From Shaman’s Rock
By Jim Poling Sr.
I have never been a Toronto Maple Leafs fan. Probably because I was born and raised in Northwestern Ontario, where most folks disliked southern Ontario and anything to do with it.
Toronto was the centre of power and privilege, sucking up our resources while giving us little in return. The Leafs were southern Ontario’s hockey team, so most of us Northern Ontario kids ignored them while cheering and dreaming of playing for the Montreal Canadiens.
Our hockey heroes were the masterful goaltender Jacques Plante, the left-wing legend Jean Beliveau and, of course, Maurice ‘Rocket’ Richard, the greatest hockey player of all time.
We loved the Canadiens because they played the game with pure passion.
Many of the players, notably The Rocket, came from struggling, impoverished families. The Rocket and others of his era learned to skate, play and practice not in fancy arenas, but on frozen creeks just like we did.
I thought a lot about those great Canadiens teams while watching the hapless Maple Leafs blow another chance to win the National Hockey League’s Stanley Cup. They haven’t won the cup since 1967, a full 56 years ago.
The Leafs’ barely got past Tampa Bay Lighting in Round One of the playoffs. Their four-games-to-one loss to Florida Panthers in Round Two was pathetic, especially the uninspiring play of their “Core Four” players – John Tavares, Auston Matthews, William Nylander and Mitch Marner.
Those four – paid a total of US $40.5 million this season – failed to score once in the first three games against the Panthers. The amount of passion they played with could be placed in an eyedropper.
Passionate play drove Montreal’s Rocket Richard to become the first player in NHL history to score 50 goals in one season and the first to reach 500 career goals. He was a member of eight Stanley Cup winning Canadiens teams.
Richard played hard and rough. He was known as fire on ice for his lightning drives at the opposition net.
“When Rocket came flying towards me with the puck on his stick, his eyes were all lit up, flashing and gleaming like a pinball machine,” Hall of Fame goalie Glenn Hall once recalled. “It was terrifying.”
The Rocket and the Montreal Canadiens exemplified what the game of hockey is all about – the passion for scoring goals. Goals get scored when teams play with passion that lights fire in their eyes and their bellies.

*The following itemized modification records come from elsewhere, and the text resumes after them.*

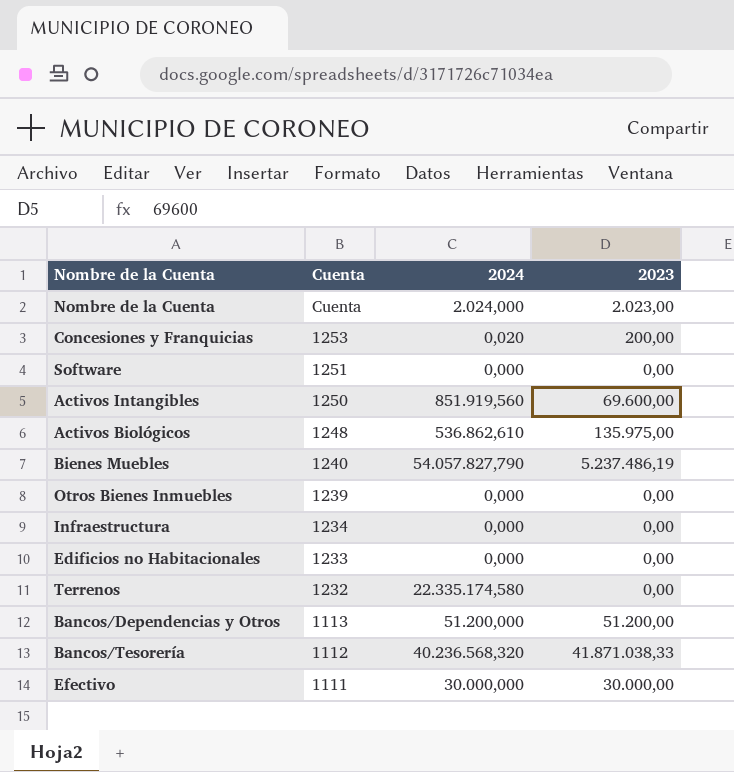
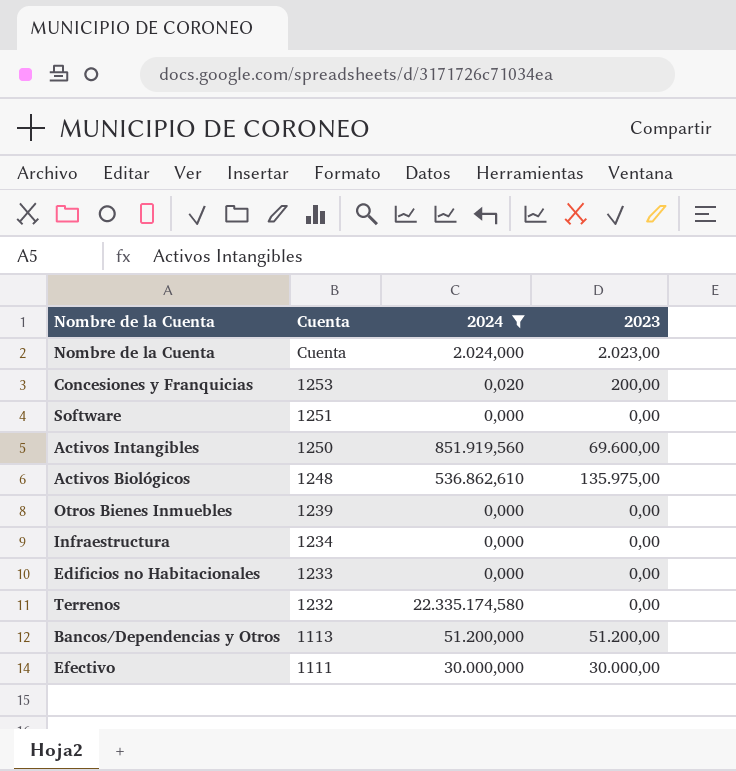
filter: none -> 2024 <= 22.335.174,580

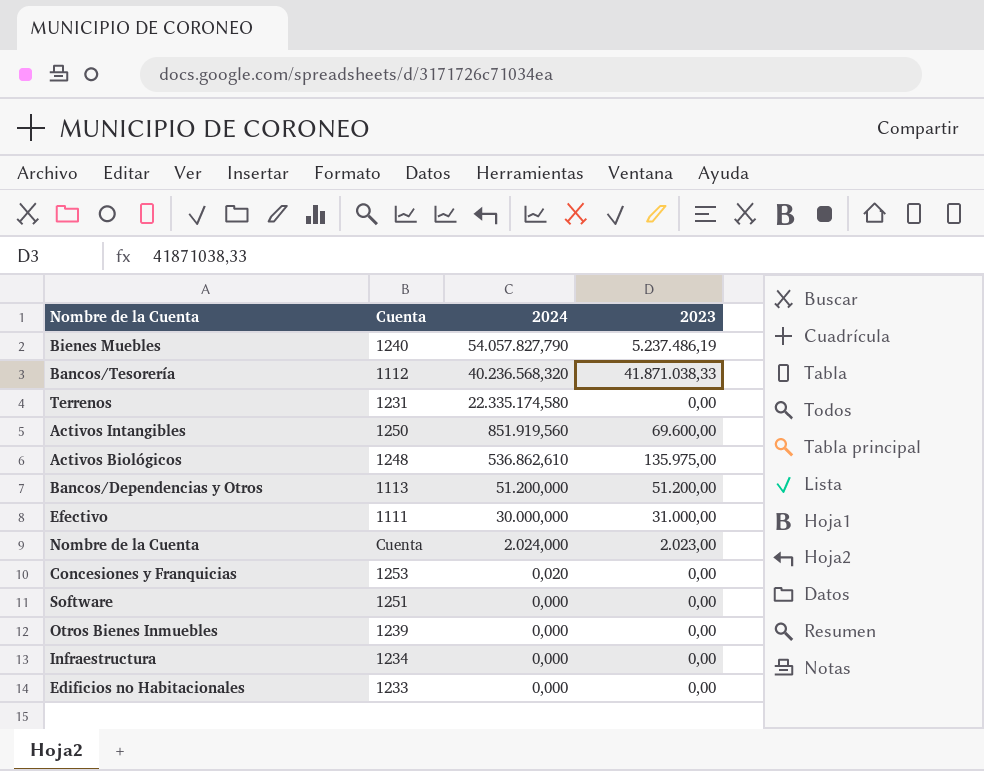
filter: 2024 <= 22.335.174,580 -> none
row order: Cuenta descending -> 2024 descending
Terrenos | Cuenta: 1232 -> 1231
Efectivo | 2023: 30.000,00 -> 31.000,00
Concesiones y Franquicias | 2023: 200,00 -> 0,00

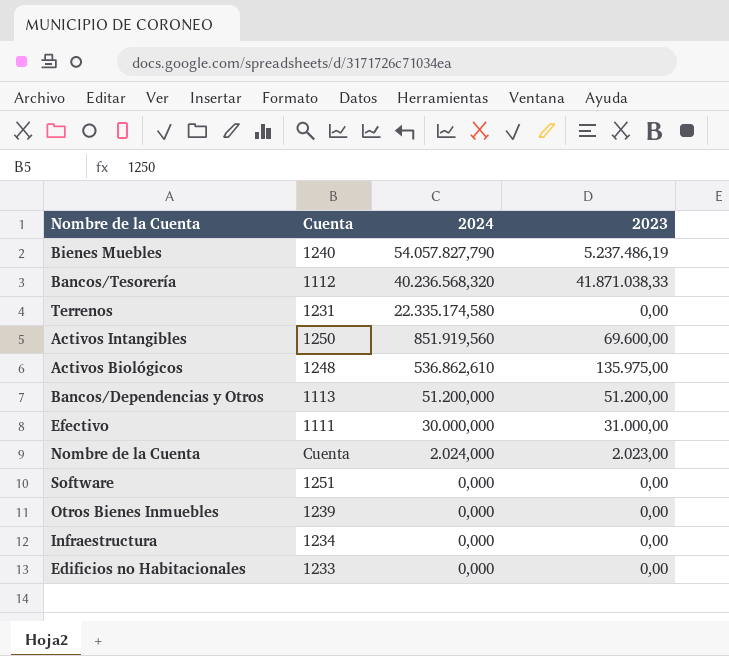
row Concesiones y Franquicias: 1253 | 0,020 | 0,00 -> none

It’s been a very long time, but Toronto once had teams that played with fiery spirit. They made 71 NHL playoff appearances, winning 13 Stanley Cups between 1918 and 1967
This year they had an excellent regular season record and fans expected to see them in this year’s final – something they have not seen in decades. If the team had shown the same passion as the fans, they might have been there.
When a team that should go deep into the playoffs and doesn’t, its problem is not just on the ice. There is something missing on the bench and in the executive offices.
The Leafs management was missing the ability to infect their players with the passion that wins championships. Management also seemed to lack confidence in itself, making continual lineup changes despite having one of the best regular season records in the NHL.
The Maple Leafs appeared to have had everything needed to be in the Stanley Cup final this year. Everything except passion and team spirit. They’ll have to find those two things if they want to go anywhere next season.
How and where will they find it? A good start would be to look down the street and take a few hints from that other Toronto team – baseball’s Blue Jays.
The Jays played some games on the same days the Leafs were suffering one playoff loss after the next. I did a lot of channel hopping to follow both teams.
On the Leafs channel I saw a lot of glum faces and dispassionate play. Turning to the Jays I saw impassioned, happy faces on guys enjoying playing the game. Smiles and laughter that build the team spirit that scores points and wins games and championships.